Vivir sin ser acosado

Una búsqueda rápida en internet de cualquier celebridad revela una gran cantidad de historias e imágenes, desde apariciones en alfombras rojas hasta lo que comen para desayunar. Esta patraña ha sido compartida por miles de personas y leída por muchas más.

El interés de los medios de comunicación en publicar tales historias e imágenes es claro –trabajo–, pero la era tecnológica en la que vivimos ha llevado el periodismo a otro extremo en que la vida personal de las celebridades se analiza más que nunca y no se separa de su carrera. Esto sólo plantea la pregunta de si los personajes públicos tienen derecho a la privacidad.

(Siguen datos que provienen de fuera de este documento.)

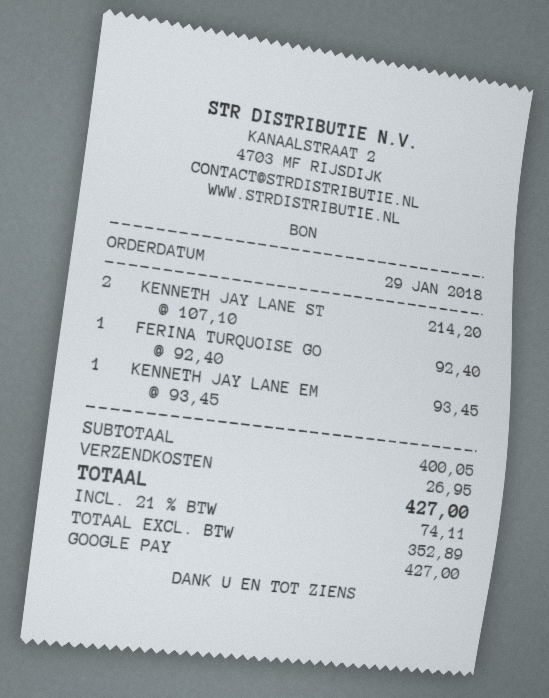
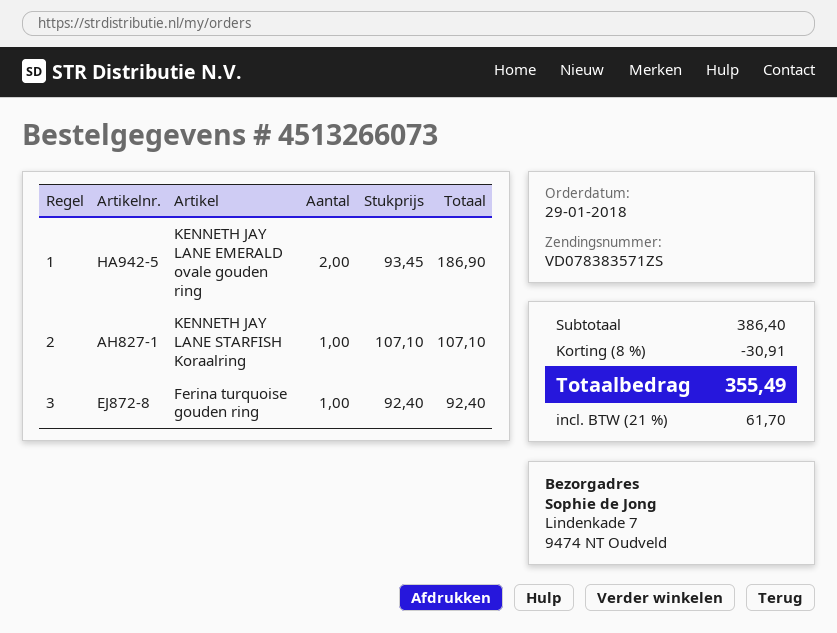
KENNETH JAY LANE ST: 2 x 107.10 = 214.20 -> 1 x 107.10 = 107.10
KENNETH JAY LANE EM: 1 x 93.45 = 93.45 -> 2 x 93.45 = 186.90
subtotal: 400.05 -> 386.40
discount: none -> 8% = 30.91
shipping: 26.95 -> none
tax: 21% = 74.11 -> 21% = 61.70
total: 427.00 -> 355.49

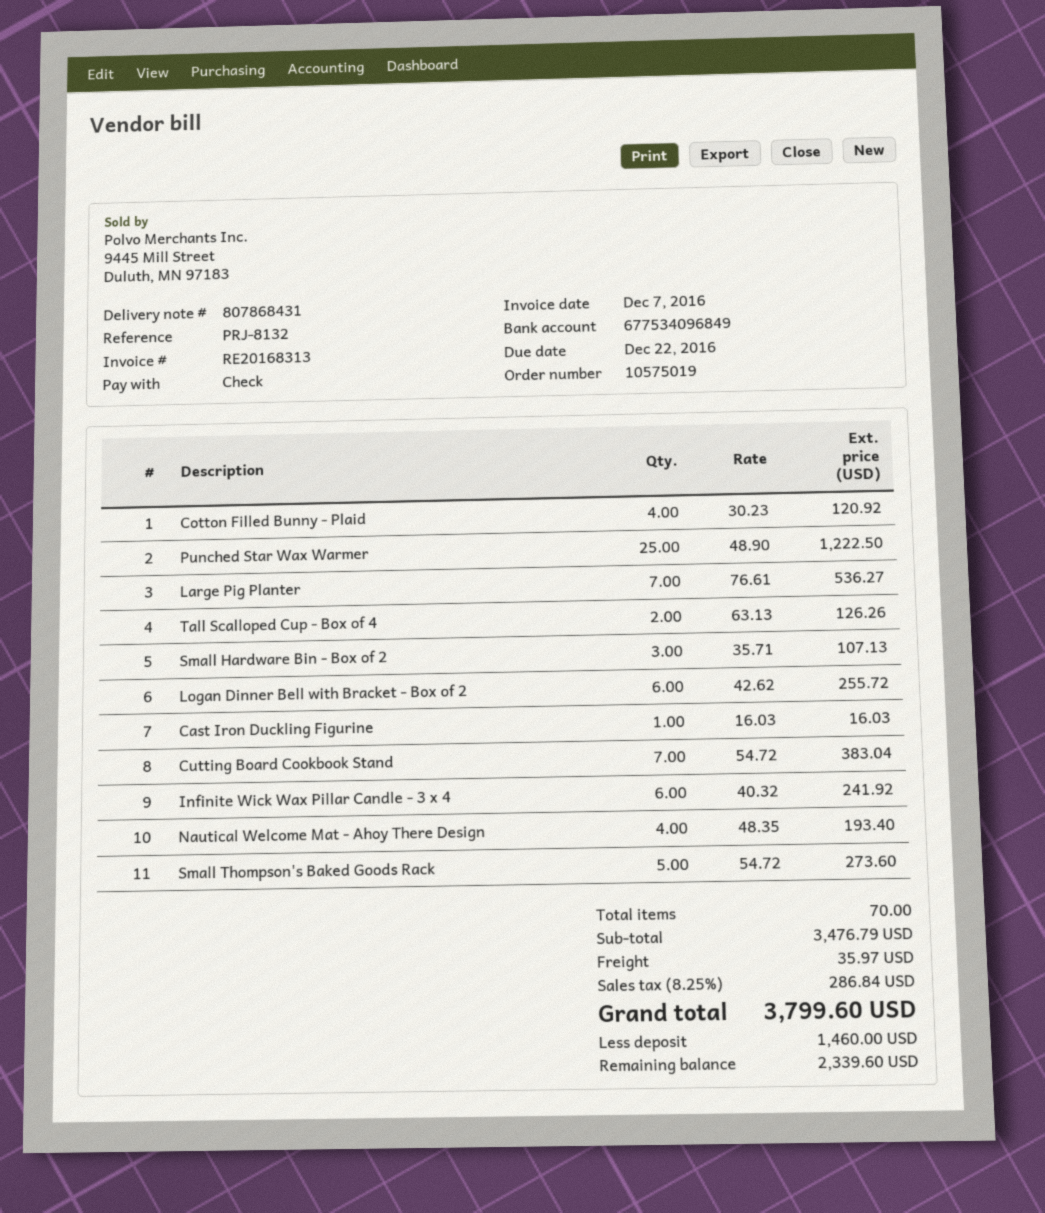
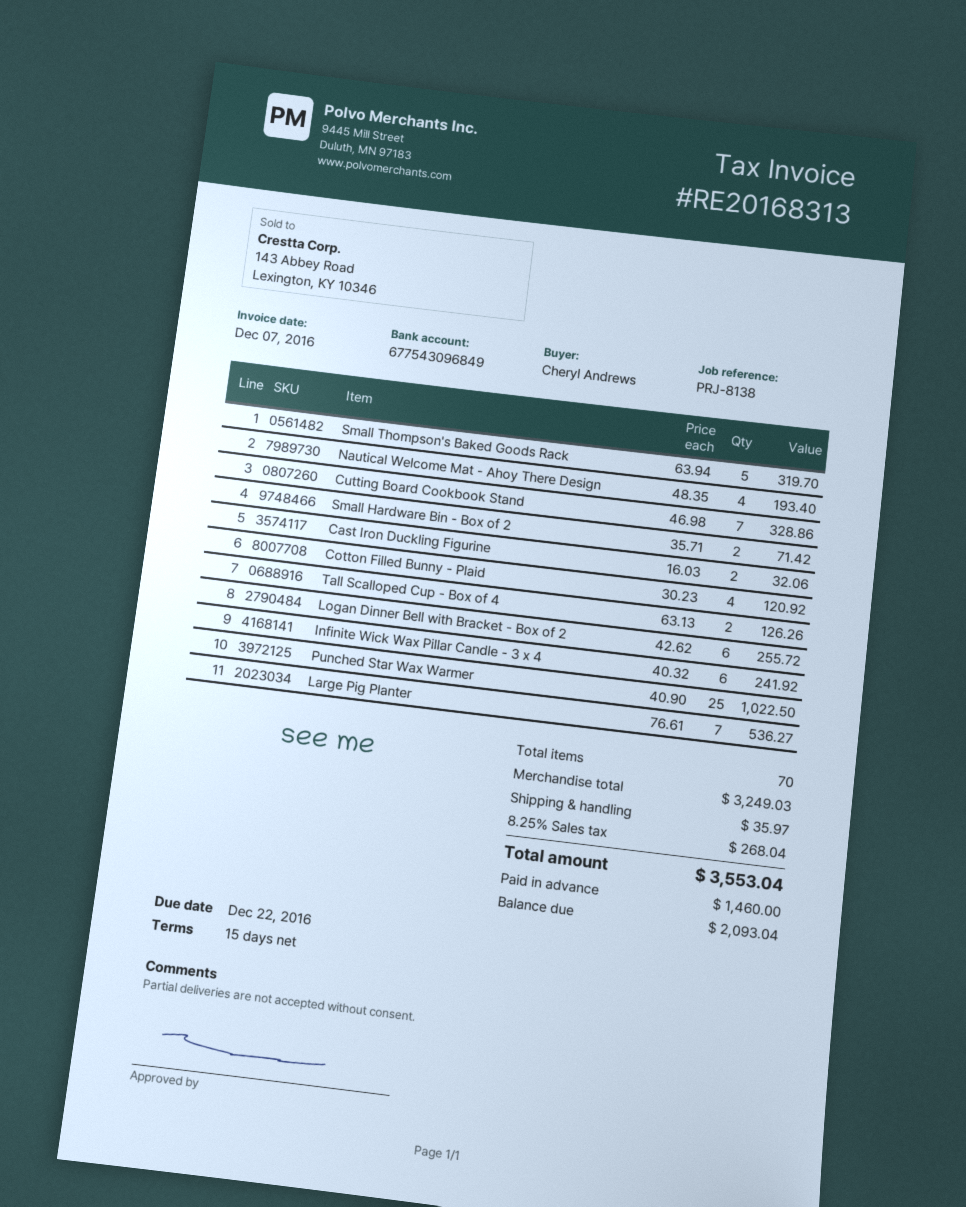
reference: PRJ-8132 -> PRJ-8138
bank account: 677534096849 -> 677543096849
Punched Star Wax Warmer: 25 x 48.90 = 1222.50 -> 25 x 40.90 = 1022.50
Small Hardware Bin - Box of 2: 3 x 35.71 = 107.13 -> 2 x 35.71 = 71.42
Cast Iron Duckling Figurine: 1 x 16.03 = 16.03 -> 2 x 16.03 = 32.06
Cutting Board Cookbook Stand: 7 x 54.72 = 383.04 -> 7 x 46.98 = 328.86
Small Thompson's Baked Goods Rack: 5 x 54.72 = 273.60 -> 5 x 63.94 = 319.70
subtotal: 3476.79 -> 3249.03
tax: 8.25% = 286.84 -> 8.25% = 268.04
total: 3799.60 -> 3553.04
balance: 2339.60 -> 2093.04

En 2012, aparecieron en la portada de una revista francesa innombrable fotografías en topless de la Duquesa de Cambridge. Las fotos, que mostraban a la pareja real descansando en una villa privada, habían sido tomadas desde la distancia con demasiado zoom. Una declaración de Palacio describió el uso de las imágenes como “una reminiscencia de los peores excesos de la prensa y los paparazzi durante la vida de Diana, princesa de Gales”. No obstante, la revista afirmó que había un interés público en la relación de los futuros herederos del trono y por eso las publicaban. El tribunal francés claudicó a favor de los Duques y obligo al magazine a pagarles una cantidad indecente (no estoy seguro hasta que punto eso es junto, pero ya es otra cosa), lo que demuestra que debe haber una distinción entre lo que interesa al público y lo que realmente interesa al interés público. No hace falta ir tan lejos ni a otro país para hablar de los abusos de las redacciones: Rafa Nadal es el más reciente, cuando una revista nacional anunciaba su supuesto compromiso. Al rato, la noticia (si puede calificarse como tal) era traducida a docenas de idiomas y era titular en todos los rotativos españoles. La cosa va todavía más lejos con los siguientes artículos. desde incluyendo la especulación de los periódicos de quien serían los invitados (afirmando que, entre otros, el ex entrenador y tío del número uno Toni Nadal estaría en la lista… digo yo que lo extraño sería que no estuviera en ella) o cuál era el origen del nombre de la “prometida”. 

Extremadamente ridículo, una invasión a la privacidad de una persona (y a su familia) que, a pesar de ser mundialmente conocida, tiene también una vida privada como la tiene usted y como la pueda tener yo.

Si bien muchos sujetos se preguntan qué hacen los Duques en sus vacaciones, esto no es suficiente para justificar la invasión de la privacidad a la que conduce la toma de fotos clandestinas o la publicación de decenas de artículos sobre ellos y su prole, que sin comérselo ni bebérselo se ven en el ojo del huracán.

La discusión de que la popularidad no quita la privacidad a menudo se reduce al hecho de que las mortales disfrutan con los chismes de las celebridades y que al meterse en el mundillo firmaron un contrato (inexistente) en el que aceptaban estar en el centro de las miradas. En otras palabras, algunos creen que la sociedad da a los famosos riqueza y una vida maravillosa, y exige, como parte del precio, que se pongan en un escaparate para ser observados ofreciendo diversión.

Eso son sandeces. No hay ningún contrato que diga que para ser conocido uno tenga que renunciar a su intimidad. ¿Por qué debería ser considerado un requisito profesional ser acosado? ¿Por qué queremos saber sobre la vida de las personas que recitan líneas o que dan raquetazos a una pelota? No nos interesa la vida de pilotos o médicos, pero, en cambio, conocer su vida personal nos podría ser útil para decidir si queremos embarcar en un avión o someternos a una cirugía.

No estoy argumentando que no podamos leer sobre las celebrities, hay cosas interesantes sobre ellas, pero la vida cotidiana de Rafa Nadal no es una de ellas. Él, como todos los demás, debería poder vivir sin ser acosado. Diana de Gales no debería haber muerto por unas fotos y, yendo más lejos, no debería haber instantáneas de su coche espachurrado –publicadas otra vez por medios franceses… ejem ejem. 

Creo que hay formas de trazar líneas para proteger la privacidad de alguien que vive entre flashes, aunque tal vez sea cierto que la tarea no es fácil. La pregunta no es si las celebridades tienen derecho a la privacidad, sino cómo se debe lograr un equilibrio entre privacidad, trabajo y libertad de expresión. Las redes sociales nos han brindado una plataforma aún mayor para ejercer nuestra libertad de expresión, pero nuestro derecho a la privacidad del artículo 8 de los Derechos Humanos sigue siendo igual de importante.